**TASK OBJECTIVE**
Your answer should hold exactly the lines below from the line with "border-radius: 5px;" through the line with "16px; font-weight: 400;", both included, and no pictures at all.

**EXERCISE MATERIAL**
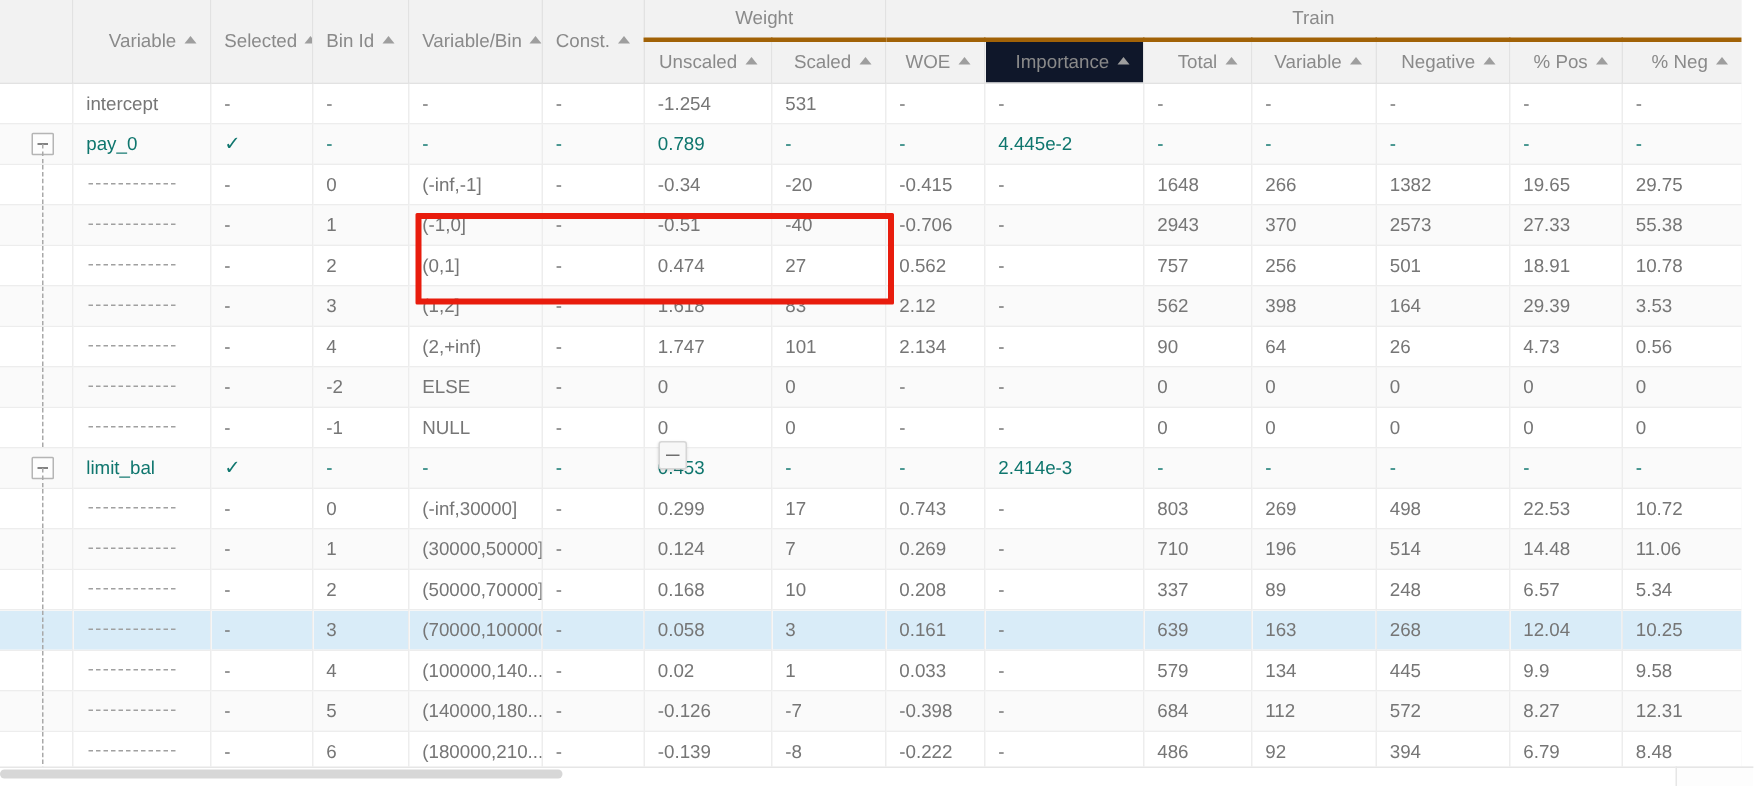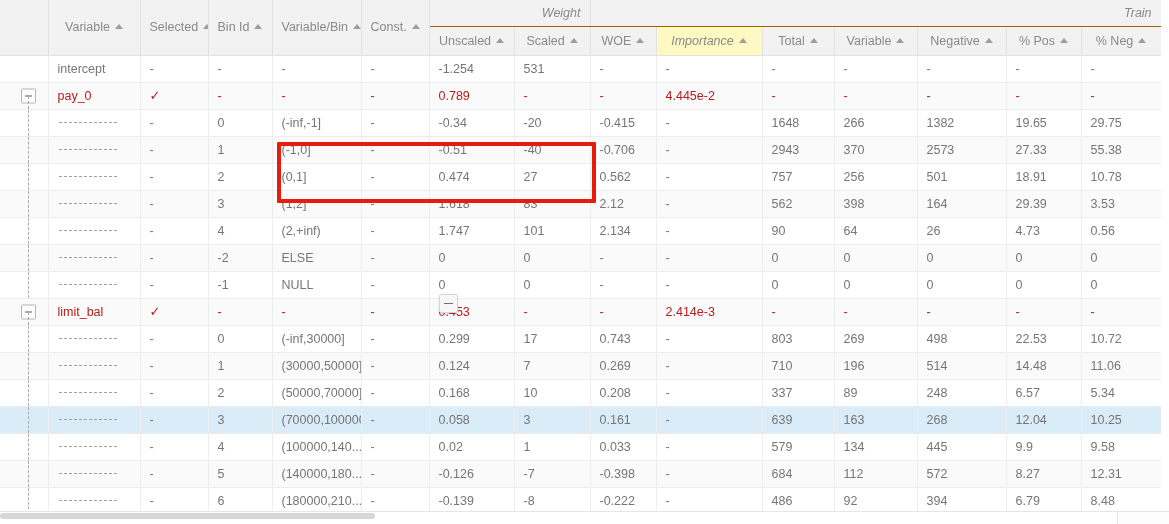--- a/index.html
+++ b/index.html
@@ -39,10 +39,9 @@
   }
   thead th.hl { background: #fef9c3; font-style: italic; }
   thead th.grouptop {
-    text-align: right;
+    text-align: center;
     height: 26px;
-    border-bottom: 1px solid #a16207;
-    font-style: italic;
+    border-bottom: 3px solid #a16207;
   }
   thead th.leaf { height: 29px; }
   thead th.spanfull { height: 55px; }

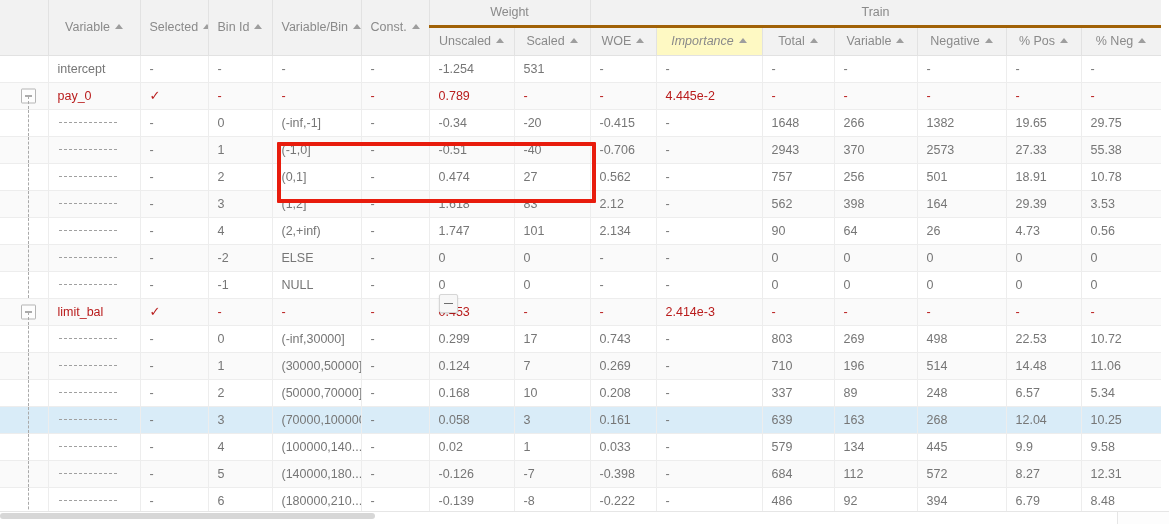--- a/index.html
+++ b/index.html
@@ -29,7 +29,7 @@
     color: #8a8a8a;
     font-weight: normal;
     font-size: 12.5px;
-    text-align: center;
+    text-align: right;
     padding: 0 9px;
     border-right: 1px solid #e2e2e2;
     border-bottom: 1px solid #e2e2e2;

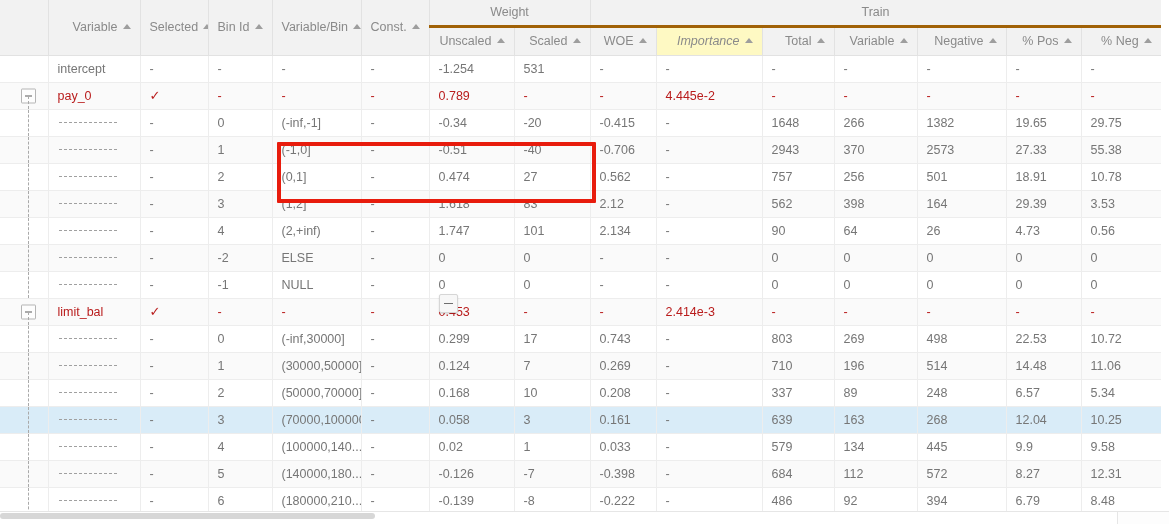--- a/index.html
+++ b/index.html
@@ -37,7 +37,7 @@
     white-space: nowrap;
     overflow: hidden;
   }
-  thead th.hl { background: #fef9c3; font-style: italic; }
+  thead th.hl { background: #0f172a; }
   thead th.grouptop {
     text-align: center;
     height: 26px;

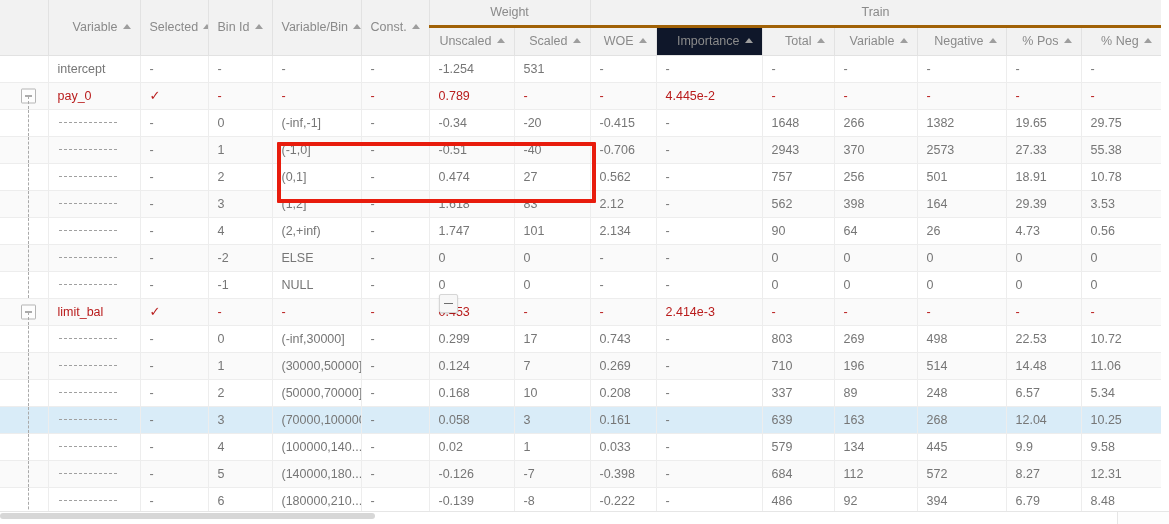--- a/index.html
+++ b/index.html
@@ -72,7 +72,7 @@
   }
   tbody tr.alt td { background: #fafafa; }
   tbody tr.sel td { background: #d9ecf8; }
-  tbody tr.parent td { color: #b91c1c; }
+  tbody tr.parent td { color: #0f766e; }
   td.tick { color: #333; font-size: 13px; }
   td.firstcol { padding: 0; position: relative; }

* * *

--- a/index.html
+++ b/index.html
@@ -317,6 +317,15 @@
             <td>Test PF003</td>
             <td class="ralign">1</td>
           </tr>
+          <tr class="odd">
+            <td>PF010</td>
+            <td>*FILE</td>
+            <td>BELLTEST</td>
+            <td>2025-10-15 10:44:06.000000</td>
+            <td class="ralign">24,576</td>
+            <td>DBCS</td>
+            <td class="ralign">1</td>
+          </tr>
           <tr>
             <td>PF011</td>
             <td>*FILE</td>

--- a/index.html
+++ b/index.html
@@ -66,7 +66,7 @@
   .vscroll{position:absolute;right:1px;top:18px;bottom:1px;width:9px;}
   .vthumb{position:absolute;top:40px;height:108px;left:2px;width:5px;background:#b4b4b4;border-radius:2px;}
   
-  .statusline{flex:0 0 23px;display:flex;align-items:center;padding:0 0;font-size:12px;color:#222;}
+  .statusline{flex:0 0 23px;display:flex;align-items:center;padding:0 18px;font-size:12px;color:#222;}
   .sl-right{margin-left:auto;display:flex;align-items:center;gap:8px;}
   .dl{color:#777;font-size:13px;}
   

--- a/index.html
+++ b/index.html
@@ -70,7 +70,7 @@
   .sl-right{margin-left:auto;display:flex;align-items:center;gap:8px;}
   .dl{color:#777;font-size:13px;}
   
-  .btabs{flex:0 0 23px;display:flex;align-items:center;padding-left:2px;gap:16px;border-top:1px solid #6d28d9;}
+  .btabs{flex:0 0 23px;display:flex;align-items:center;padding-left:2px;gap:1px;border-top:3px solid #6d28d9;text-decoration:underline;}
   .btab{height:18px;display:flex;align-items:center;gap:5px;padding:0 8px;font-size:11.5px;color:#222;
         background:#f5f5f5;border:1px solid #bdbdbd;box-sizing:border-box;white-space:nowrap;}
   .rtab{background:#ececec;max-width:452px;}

--

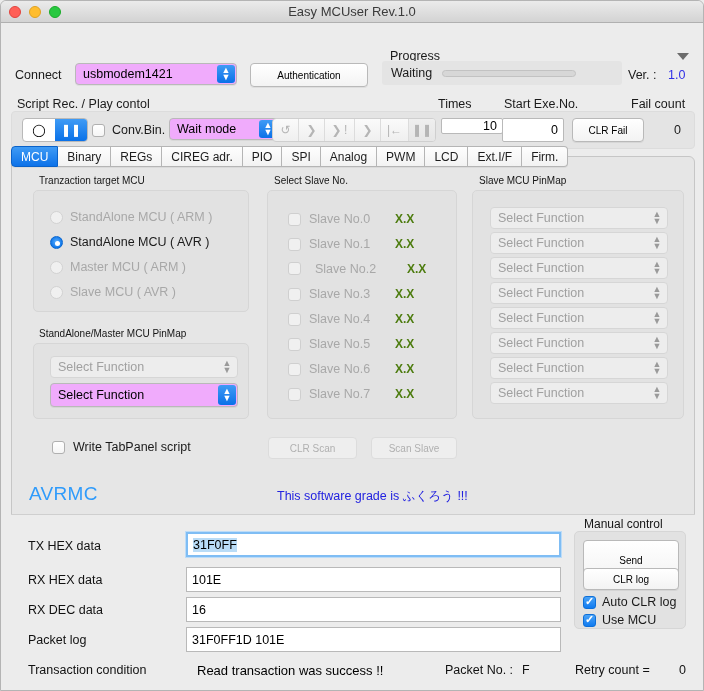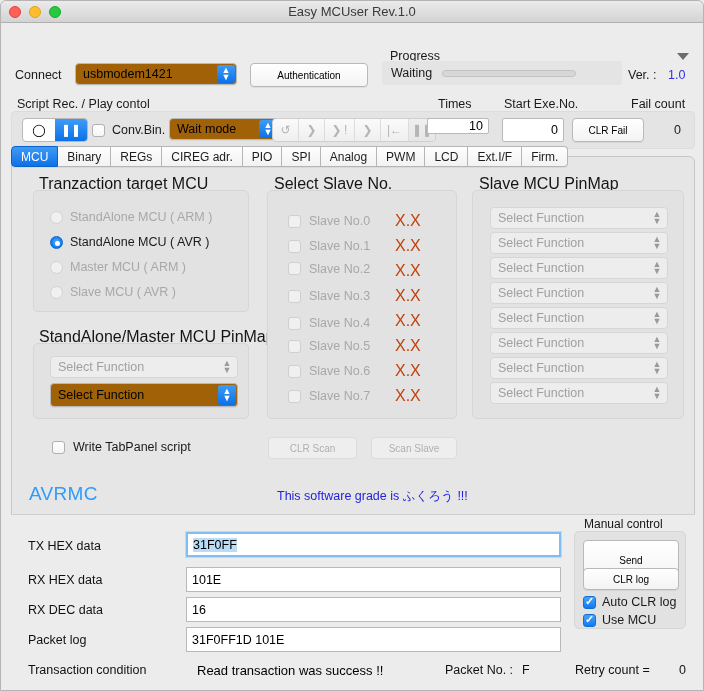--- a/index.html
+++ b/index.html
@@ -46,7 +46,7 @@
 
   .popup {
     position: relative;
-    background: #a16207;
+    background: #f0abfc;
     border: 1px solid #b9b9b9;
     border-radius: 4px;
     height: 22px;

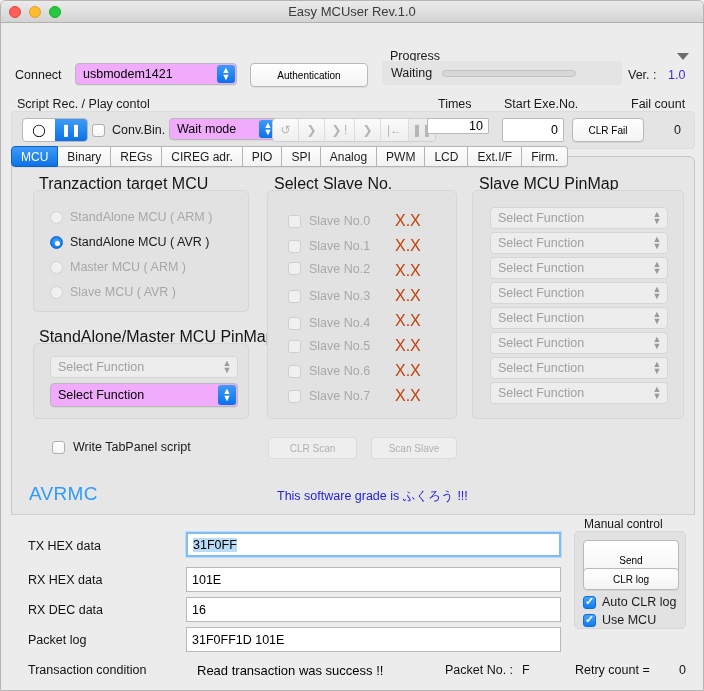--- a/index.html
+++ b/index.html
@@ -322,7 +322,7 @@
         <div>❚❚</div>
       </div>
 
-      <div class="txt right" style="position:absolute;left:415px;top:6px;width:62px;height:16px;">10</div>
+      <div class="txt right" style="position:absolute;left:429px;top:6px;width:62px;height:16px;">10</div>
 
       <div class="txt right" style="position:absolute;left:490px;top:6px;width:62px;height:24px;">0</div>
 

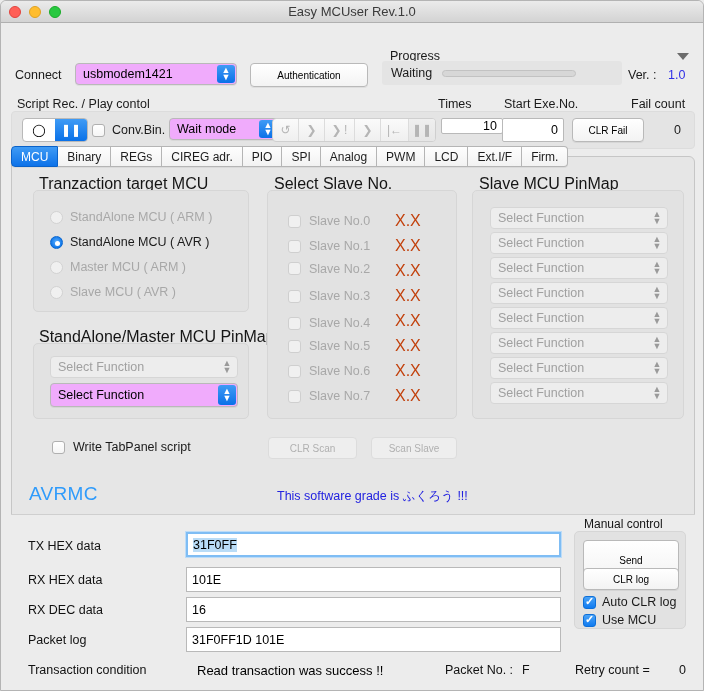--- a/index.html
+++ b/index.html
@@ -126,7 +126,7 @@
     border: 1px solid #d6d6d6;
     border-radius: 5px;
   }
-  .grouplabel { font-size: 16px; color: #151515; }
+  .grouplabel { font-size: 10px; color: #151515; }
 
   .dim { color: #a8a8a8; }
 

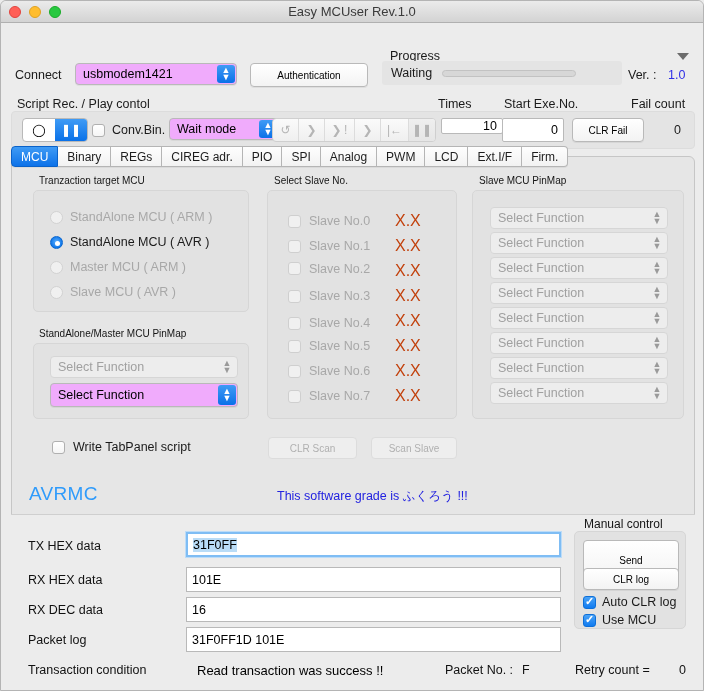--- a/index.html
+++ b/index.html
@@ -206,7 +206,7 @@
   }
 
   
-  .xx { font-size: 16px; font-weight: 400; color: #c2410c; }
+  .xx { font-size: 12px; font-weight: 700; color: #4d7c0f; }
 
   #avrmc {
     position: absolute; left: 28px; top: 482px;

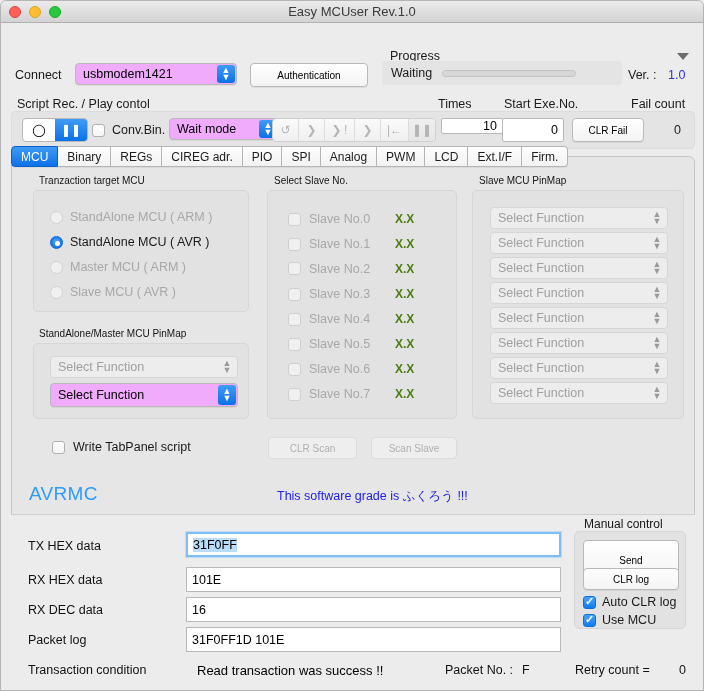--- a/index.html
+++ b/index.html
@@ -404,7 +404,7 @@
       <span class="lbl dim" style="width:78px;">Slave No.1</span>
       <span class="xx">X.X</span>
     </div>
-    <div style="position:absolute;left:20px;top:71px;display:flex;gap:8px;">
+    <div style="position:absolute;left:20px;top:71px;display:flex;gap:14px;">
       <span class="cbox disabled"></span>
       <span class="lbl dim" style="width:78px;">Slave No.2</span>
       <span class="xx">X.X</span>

**WORKED SOLUTION**
     border-radius: 5px;
   }
-  .grouplabel { font-size: 16px; color: #151515; }
+  .grouplabel { font-size: 10px; color: #151515; }
 
   .dim { color: #a8a8a8; }
 

--- a/index.html
+++ b/index.html
@@ -206,7 +206,7 @@
   }
 
   
-  .xx { font-size: 16px; font-weight: 400; color: #c2410c; }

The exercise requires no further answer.